The read-through is particularly relevant for Super Micro, one of the largest suppliers of Nvidia-powered AI server systems, and HPE, which has been expanding its AI infrastructure and liquid-cooling offerings through its partnership with Nvidia.

The moves suggest investors view AI infrastructure as a broad spending cycle that benefits server makers across the entire ecosystem.

markets

AST SpaceMobile plummets after Blue Origin rocket explosion

Shares of AST SpaceMobile plunged as much as 15% before the bell on Friday after a Blue Origin rocket exploded yesterday evening on the launchpad.

The New Glenn rocket blew up in what the Jeff Bezos-backed company described on X as “an anomaly” during a hotfire test at the launchpad, only days before it’s due to launch satellites for Amazon’s Project Kuiper next week. Bezos added via X that “it’s too early to know the root cause but we’re already working to find it.” Videos of the explosion circulating on social media show an enormous fireball.

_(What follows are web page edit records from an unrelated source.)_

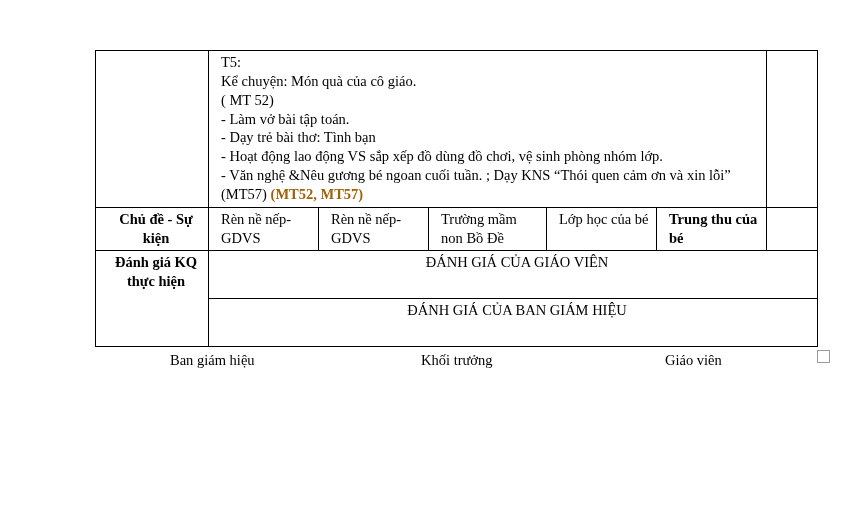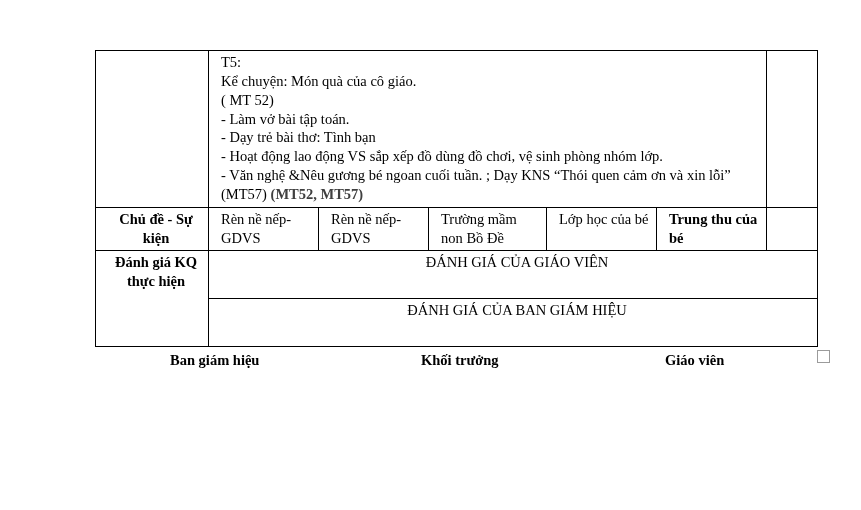--- a/index.html
+++ b/index.html
@@ -45,21 +45,21 @@
   .col-f { width: 110px; }
   .col-g { width: 51px; }
 
   .content-cell {
     padding-top: 4px;
   }
   .content-cell .line {
     white-space: nowrap;
   }
   .mt-blue {
-    color: #404040;
+    color: #a16207;
     font-weight: bold;
   }
 
   .label-cell {
     font-weight: bold;
     vertical-align: middle;
     text-align: center;
     padding-left: 5px;
   }
   .label-center {
@@ -87,21 +87,21 @@
   .signatures {
     position: absolute;
     left: 95px;
     top: 352px;
     width: 722px;
     height: 22px;
     font-size: 14.5px;
   }
   .signatures .sig {
     position: absolute;
-    font-weight: bold;
+    font-weight: normal;
     white-space: nowrap;
   }
   .sig-left  { left: 75px; font-weight: normal; }
   .sig-mid   { left: 326px; }
   .sig-right { left: 570px; }
 
   .page-marker {
     position: absolute;
     left: 817px;
     top: 350px;

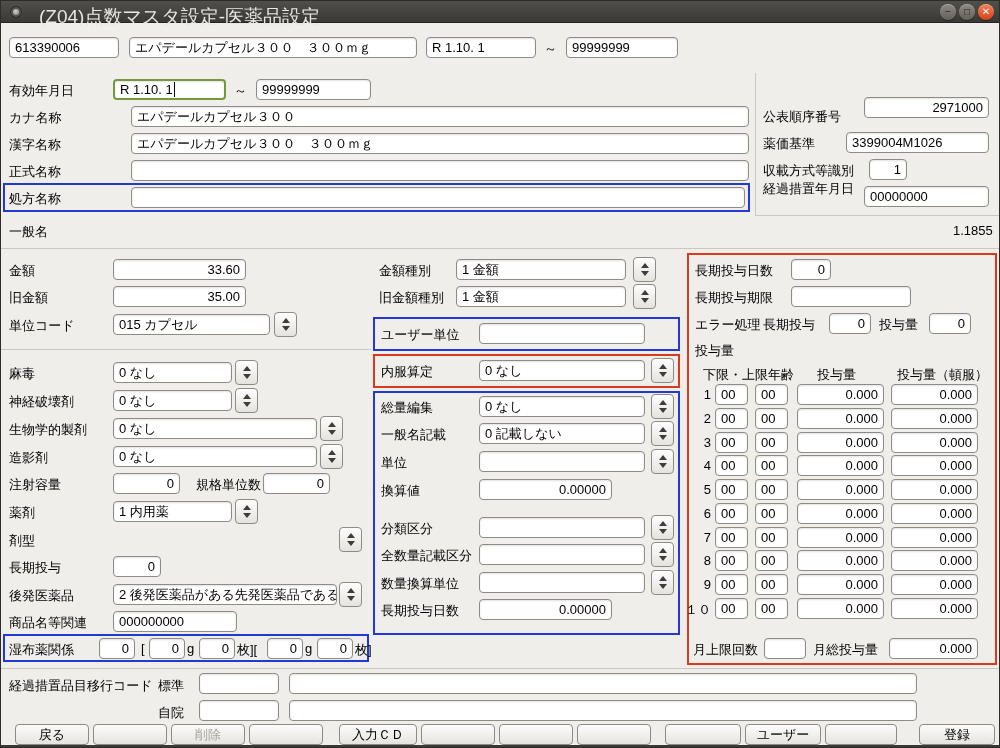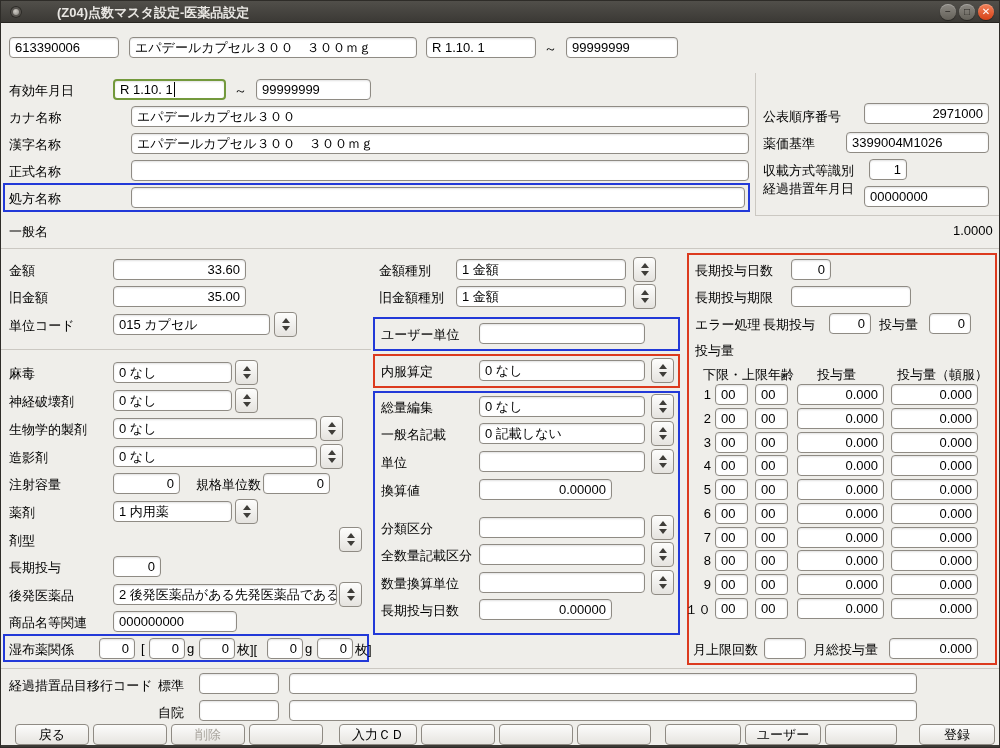--- a/index.html
+++ b/index.html
@@ -3,21 +3,21 @@
 <meta charset="utf-8">
 <style>
   *{margin:0;padding:0;box-sizing:border-box}
   html,body{background:#6b6964}
   #win{position:relative;width:1000px;height:748px;background:#efeeea;
        border:1px solid #2e2c28;overflow:hidden;
        font-family:"Liberation Sans","DejaVu Sans",sans-serif;font-size:13px;color:#000}
   
   .tb{position:absolute;left:0;top:0;width:100%;height:22px;
       background:linear-gradient(#514f4a,#3b3935);border-bottom:1px solid #262420}
-  .tb-title{position:absolute;left:56px;top:3px;color:#e9e7e3;font-weight:bold;font-size:13px;white-space:nowrap}
+  .tb-title{position:absolute;left:38px;top:3px;color:#e9e7e3;font-weight:normal;font-size:19px;white-space:nowrap}
   .menu-dot{position:absolute;left:9px;top:5px;width:12px;height:12px;border-radius:50%;
       background:#57544f;box-shadow:inset 0 0 0 1px #2c2a26}
   .menu-dot::after{content:"";position:absolute;left:3px;top:3px;width:6px;height:6px;border-radius:50%;
       background:radial-gradient(circle at 40% 35%,#cfccc6,#8a8781)}
   .wbtn{position:absolute;top:3px;width:16px;height:16px;border-radius:50%;
       display:flex;align-items:center;justify-content:center;
       font-size:10px;line-height:1;color:#262420;
       background:linear-gradient(#8d8a84,#666listen36);background:linear-gradient(#8d8a84,#646159);
       box-shadow:inset 0 1px 0 rgba(255,255,255,.25), 0 1px 1px rgba(0,0,0,.4)}
   .wbtn.close{background:linear-gradient(#f2825a,#d64218);color:#fff;font-weight:bold}
@@ -86,32 +86,32 @@
   <div class="lbl" style="left:8px;top:162px">正式名称</div>
   <div class="fld" style="left:130px;top:159px;width:618px"></div>
 
   <div class="bluebox" style="left:2px;top:182px;width:747px;height:29px"></div>
   <div class="lbl" style="left:8px;top:189px">処方名称</div>
   <div class="fld" style="left:130px;top:186px;width:614px"></div>
 
   <div class="lbl" style="left:8px;top:222px">一般名</div>
 
   <div class="lbl" style="left:762px;top:107px">公表順序番号</div>
-  <div class="fld r" style="left:863px;top:102px;width:125px">2971000</div>
+  <div class="fld r" style="left:863px;top:96px;width:125px">2971000</div>
 
   <div class="lbl" style="left:762px;top:134px">薬価基準</div>
   <div class="fld" style="left:845px;top:131px;width:143px">3399004M1026</div>
 
   <div class="lbl" style="left:762px;top:161px">収載方式等識別</div>
   <div class="fld r" style="left:868px;top:158px;width:38px">1</div>
 
   <div class="lbl" style="left:762px;top:179px">経過措置年月日</div>
   <div class="fld" style="left:863px;top:185px;width:125px">00000000</div>
 
-  <div class="lbl" style="left:952px;top:222px">1.0000</div>
+  <div class="lbl" style="left:952px;top:222px">1.1855</div>
 
   <div class="lbl" style="left:8px;top:261px">金額</div>
   <div class="fld r" style="left:112px;top:258px;width:133px">33.60</div>
 
   <div class="lbl" style="left:8px;top:288px">旧金額</div>
   <div class="fld r" style="left:112px;top:285px;width:133px">35.00</div>
 
   <div class="lbl" style="left:8px;top:316px">単位コード</div>
   <div class="fld" style="left:112px;top:313px;width:157px">015 カプセル</div>
   <div class="spin" style="left:273px;top:311px"></div>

Though AST SpaceMobile’s satellites are not directly affected by the latest explosion, the company partnered with Blue Origin in November 2024 to use its New Glenn rocket to deliver AST’s next-generation Block 2 Bluebird satellites to low-Earth orbit. Citing multiple unidentified employees, the Financial Times reported that an initial assessment of the site showed severe damage to Blue Origin’s equipment, including its only launchpad.

The explosion is a stumbling block for AST’s goals to place at least 45 satellites in orbit by the end of the year. The journey to reach that goal already hit a pretty major speed bump in April, after Blue Origin reported that its New Glenn vehicle put AST SpaceMobile’s BlueBird 7 satellite at an altitude too low to maintain operations.